### PROBLEM TO SOLVE
Using the string "processed" as the key, pull each matching line out of the records below.
*** RECORDS FOR THE EXERCISE Section Begins ***
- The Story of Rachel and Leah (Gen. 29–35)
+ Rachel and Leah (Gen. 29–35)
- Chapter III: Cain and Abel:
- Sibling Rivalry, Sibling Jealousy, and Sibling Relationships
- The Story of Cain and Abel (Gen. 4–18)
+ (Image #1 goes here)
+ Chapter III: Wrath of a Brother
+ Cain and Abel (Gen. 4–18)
*** RECORDS FOR THE EXERCISE Section Ends ***
*** RECORDS FOR THE EXERCISE Section Begins ***
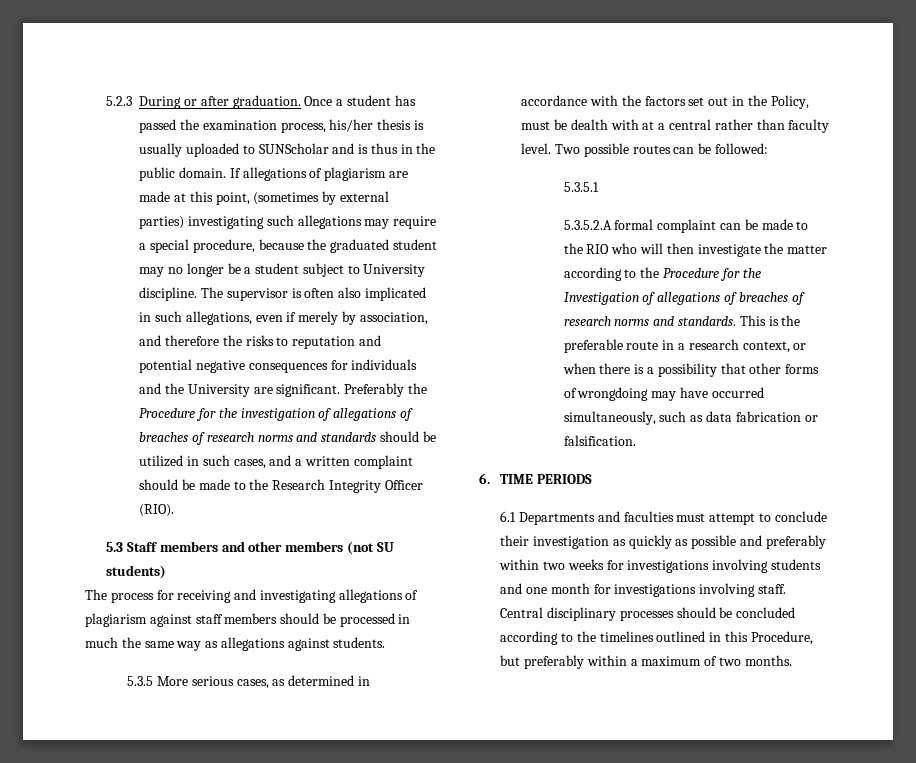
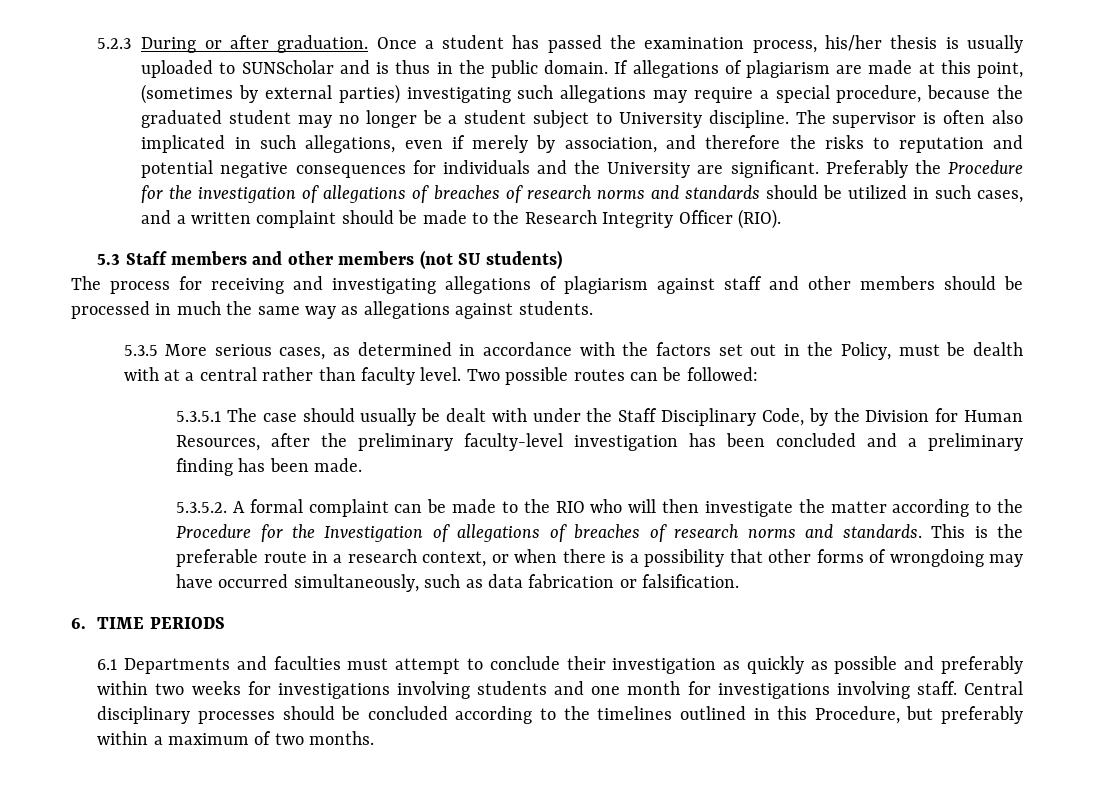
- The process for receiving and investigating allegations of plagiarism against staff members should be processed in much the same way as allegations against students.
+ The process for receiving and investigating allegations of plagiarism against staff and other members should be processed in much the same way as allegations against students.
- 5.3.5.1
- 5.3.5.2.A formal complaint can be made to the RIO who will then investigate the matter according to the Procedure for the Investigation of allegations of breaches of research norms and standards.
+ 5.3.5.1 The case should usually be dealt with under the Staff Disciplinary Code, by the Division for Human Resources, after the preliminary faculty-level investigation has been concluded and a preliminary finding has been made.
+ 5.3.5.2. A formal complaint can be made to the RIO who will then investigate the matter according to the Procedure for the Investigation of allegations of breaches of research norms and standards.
*** RECORDS FOR THE EXERCISE Section Ends ***
### RESPONSE
- The process for receiving and investigating allegations of plagiarism against staff members should be processed in much the same way as allegations against students.
+ The process for receiving and investigating allegations of plagiarism against staff and other members should be processed in much the same way as allegations against students.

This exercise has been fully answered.